At a confidence level of 95%, there is no gap between the succession of phases IUP, Ahmarian and UP, but there exists one of 203 years between phase UP and phase EPI.

Graphical representation

Now, let's summarise these pieces of information in a plot. The following lines generate the plot of the succession of phases from Ksar Akil.

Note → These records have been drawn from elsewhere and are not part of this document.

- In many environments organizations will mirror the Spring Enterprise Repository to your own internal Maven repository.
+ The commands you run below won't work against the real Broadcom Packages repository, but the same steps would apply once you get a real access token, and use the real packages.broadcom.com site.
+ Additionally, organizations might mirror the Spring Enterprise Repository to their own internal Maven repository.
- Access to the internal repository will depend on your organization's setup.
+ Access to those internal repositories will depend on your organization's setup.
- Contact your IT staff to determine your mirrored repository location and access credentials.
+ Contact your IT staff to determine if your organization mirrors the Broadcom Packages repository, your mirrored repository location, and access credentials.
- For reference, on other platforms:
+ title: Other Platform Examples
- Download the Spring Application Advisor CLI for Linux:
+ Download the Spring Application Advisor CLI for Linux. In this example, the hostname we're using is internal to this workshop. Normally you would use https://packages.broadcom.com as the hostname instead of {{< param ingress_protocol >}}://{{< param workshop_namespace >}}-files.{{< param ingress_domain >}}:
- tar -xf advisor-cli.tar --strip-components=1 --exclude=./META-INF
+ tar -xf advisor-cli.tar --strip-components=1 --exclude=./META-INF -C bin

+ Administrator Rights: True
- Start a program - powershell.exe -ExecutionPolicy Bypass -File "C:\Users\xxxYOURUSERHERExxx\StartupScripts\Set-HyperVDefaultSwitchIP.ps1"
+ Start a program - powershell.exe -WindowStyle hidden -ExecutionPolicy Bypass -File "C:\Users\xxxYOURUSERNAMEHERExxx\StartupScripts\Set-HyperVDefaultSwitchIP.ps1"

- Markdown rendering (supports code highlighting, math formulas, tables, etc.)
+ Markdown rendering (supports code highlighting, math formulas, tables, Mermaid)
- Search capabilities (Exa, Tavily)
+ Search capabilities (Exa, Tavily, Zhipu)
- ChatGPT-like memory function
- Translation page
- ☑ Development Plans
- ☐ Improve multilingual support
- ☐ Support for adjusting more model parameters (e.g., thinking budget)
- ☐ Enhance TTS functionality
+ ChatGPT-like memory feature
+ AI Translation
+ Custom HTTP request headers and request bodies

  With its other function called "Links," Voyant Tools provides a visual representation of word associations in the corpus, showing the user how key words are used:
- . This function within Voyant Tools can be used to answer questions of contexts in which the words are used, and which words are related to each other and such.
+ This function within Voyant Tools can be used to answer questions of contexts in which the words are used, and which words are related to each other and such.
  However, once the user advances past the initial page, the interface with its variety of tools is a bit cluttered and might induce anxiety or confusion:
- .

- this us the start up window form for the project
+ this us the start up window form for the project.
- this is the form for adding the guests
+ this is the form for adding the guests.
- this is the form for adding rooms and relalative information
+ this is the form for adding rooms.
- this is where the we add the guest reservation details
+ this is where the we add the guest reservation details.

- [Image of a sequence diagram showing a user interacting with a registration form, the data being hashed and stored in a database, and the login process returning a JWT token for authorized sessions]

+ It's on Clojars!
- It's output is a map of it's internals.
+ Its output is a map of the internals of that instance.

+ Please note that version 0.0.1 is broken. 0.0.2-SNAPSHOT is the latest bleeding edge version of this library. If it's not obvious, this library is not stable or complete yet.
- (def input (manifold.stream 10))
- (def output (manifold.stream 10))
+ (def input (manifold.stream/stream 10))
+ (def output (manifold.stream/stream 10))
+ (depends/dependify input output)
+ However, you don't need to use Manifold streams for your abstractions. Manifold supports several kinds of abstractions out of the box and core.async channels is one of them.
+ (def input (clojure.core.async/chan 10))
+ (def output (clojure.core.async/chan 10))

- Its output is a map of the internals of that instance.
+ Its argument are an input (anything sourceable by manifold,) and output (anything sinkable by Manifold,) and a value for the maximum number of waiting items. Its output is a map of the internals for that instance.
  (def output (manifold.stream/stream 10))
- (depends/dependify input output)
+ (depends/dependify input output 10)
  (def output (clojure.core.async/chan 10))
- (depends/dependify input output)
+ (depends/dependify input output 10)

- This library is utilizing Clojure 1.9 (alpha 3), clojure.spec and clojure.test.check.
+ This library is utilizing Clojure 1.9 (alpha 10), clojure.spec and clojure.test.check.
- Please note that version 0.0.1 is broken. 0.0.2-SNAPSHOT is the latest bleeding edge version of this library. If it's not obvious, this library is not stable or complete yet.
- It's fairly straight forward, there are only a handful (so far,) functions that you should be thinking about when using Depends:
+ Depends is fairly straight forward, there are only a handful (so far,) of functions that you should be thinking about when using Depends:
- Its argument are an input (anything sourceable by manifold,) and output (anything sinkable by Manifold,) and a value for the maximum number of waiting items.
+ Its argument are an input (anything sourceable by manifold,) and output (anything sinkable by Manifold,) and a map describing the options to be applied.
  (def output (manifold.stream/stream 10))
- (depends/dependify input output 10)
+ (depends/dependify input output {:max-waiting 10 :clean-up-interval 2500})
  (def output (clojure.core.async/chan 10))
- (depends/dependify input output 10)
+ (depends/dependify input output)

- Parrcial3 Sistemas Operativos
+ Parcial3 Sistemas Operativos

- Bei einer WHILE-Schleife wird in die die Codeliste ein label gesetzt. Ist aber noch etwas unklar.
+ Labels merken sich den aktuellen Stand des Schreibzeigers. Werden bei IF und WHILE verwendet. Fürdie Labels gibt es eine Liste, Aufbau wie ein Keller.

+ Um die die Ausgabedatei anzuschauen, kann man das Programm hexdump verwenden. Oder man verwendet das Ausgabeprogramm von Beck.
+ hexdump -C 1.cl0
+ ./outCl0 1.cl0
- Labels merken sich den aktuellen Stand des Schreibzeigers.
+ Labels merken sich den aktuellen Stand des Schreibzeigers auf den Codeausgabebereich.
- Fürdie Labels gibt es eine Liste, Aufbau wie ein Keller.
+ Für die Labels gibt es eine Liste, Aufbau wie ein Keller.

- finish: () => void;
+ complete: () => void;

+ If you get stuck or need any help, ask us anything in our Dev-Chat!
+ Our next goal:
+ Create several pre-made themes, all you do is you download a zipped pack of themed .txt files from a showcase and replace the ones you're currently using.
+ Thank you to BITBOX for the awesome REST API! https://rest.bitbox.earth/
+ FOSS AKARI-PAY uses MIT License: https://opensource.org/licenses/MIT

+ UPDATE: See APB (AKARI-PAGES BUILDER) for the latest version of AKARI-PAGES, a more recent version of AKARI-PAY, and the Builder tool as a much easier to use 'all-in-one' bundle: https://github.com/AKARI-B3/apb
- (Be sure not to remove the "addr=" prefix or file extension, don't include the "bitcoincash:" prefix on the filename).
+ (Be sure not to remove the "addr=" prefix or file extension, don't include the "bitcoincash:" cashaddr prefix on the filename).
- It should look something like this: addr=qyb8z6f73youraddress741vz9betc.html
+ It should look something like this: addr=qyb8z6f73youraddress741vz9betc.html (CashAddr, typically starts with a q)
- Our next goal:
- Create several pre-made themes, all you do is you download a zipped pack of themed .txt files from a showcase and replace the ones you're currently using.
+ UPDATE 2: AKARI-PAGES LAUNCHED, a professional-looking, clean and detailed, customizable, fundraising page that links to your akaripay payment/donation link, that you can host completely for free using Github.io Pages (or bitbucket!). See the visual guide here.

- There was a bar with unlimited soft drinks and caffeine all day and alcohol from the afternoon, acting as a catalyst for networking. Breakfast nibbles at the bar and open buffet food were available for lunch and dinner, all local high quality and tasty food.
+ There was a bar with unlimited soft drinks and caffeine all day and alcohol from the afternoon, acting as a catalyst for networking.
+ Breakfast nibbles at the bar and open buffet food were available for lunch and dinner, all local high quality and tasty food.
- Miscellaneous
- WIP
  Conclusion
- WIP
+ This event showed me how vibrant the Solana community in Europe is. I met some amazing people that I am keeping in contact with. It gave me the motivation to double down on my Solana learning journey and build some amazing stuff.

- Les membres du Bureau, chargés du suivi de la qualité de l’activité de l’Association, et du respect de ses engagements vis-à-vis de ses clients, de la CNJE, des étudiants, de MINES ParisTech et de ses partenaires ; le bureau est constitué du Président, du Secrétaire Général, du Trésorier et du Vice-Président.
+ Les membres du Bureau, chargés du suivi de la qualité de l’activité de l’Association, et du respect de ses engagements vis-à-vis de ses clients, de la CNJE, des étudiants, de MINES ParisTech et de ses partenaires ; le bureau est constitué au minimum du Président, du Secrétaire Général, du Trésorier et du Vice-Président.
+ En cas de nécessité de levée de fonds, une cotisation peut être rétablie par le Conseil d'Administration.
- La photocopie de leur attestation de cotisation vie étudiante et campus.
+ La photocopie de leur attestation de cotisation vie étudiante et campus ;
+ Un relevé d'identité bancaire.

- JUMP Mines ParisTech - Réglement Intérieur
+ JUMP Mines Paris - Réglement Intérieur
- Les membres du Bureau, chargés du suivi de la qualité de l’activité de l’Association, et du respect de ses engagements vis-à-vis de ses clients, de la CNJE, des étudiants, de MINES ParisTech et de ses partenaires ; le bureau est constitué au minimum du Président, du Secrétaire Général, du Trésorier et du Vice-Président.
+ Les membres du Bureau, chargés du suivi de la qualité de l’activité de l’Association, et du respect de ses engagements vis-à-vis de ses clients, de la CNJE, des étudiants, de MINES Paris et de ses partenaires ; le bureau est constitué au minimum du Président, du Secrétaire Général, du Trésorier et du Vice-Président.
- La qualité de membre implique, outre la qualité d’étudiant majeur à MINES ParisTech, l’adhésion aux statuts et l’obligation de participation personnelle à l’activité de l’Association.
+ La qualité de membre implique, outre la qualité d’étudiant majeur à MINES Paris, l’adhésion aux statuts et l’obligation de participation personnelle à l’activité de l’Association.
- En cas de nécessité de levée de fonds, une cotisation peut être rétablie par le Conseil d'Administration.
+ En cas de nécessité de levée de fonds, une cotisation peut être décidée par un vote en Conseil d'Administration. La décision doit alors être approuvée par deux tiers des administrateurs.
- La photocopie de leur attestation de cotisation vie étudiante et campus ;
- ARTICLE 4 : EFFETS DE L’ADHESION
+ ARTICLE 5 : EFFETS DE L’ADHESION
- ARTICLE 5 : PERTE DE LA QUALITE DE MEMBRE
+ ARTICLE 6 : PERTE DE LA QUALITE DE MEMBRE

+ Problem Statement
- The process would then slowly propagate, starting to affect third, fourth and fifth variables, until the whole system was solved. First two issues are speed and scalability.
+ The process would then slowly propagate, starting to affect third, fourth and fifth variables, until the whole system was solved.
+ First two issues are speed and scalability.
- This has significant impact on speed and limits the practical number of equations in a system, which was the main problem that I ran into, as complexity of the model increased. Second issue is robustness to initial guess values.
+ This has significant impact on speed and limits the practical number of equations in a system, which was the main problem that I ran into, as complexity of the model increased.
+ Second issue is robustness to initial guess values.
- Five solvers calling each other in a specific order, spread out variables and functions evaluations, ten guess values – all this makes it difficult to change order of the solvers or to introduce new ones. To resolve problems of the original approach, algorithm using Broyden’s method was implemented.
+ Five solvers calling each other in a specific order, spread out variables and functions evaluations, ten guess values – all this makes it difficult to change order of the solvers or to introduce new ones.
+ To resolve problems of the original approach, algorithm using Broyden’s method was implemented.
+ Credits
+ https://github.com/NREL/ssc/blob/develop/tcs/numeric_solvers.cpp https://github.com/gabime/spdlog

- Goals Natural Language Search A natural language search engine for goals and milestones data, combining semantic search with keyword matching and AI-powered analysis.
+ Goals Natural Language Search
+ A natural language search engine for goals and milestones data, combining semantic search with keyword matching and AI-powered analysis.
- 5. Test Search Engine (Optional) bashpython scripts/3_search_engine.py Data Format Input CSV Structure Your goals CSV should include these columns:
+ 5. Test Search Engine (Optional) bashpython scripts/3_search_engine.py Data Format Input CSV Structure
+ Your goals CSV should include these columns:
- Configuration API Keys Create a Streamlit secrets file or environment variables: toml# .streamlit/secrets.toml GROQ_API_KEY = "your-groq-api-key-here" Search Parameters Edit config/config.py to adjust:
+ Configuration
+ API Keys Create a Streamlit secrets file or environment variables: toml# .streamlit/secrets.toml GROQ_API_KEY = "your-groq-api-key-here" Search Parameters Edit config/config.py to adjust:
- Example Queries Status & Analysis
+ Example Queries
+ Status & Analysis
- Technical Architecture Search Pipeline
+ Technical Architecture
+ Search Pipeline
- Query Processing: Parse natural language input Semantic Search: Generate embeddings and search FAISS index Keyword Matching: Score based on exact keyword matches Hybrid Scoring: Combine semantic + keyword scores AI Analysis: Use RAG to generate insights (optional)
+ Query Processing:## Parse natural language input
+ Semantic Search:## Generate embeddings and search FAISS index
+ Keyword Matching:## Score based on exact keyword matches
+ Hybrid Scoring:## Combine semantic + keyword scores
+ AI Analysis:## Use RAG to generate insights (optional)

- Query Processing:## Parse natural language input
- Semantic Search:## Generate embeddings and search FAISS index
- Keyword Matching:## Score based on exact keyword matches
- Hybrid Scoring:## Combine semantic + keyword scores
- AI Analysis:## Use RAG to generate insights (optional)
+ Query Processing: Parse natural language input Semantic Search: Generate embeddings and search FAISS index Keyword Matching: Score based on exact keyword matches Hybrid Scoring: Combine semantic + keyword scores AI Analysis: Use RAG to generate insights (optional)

data("KAPhasesChronoModel")
MultiSuccessionPlot(KAPhasesChronoModel, c(8,6,4,2), level = 0.95)

plot of chunk unnamed-chunk-21 The characteristics of phase IUP are drawn in red, those of phase Ahmarian are in green, those of phase UP are in light blue and those of phase EPI are in purple. As there is only one event in the phases EPI and IUP, the minimum and the maximum of these phases have the same values at each iteration. Hence, we can only see one curve for each of these phases. Time range are displayed by segments above the curves. Two-coloured segments correspond to transition interval or to the gap range between successive phases associated to a level confidence of 95%. As there are no gaps at 95% between phases IUP and Ahmarian, and Ahmarian and UP, a cross is drawn instead.

References

For a description of the statiscal aspects of the functions implemented in ArchaeoPhases version 1.0 :
Anne Philippe, Marie-Anne Vibet. (2017). Analysis of Archaeological Phases using the CRAN Package 'ArchaeoPhases'. HAL, hal-01347895, version 3.

For a use of the tempo plot defined by Dye : Dye, T.S. (2016). Long-term rhythms in the development of Hawaiian social stratification. Journal of Archaeological Science, 71, 1–9

For more details on the diagnostic of Markov chain : Robert and Casella (2009). Introducing Monte Carlo Methods with R. Springer Science & Business Media.

For more details on the Ksar Akil site : Bosch, M. et al. (2015) New chronology for Ksar Akil (Lebanon) supports Levantine route of modern human dispersal into Europe. Proceedings of the National Academy of Sciences, 112, 7683–6.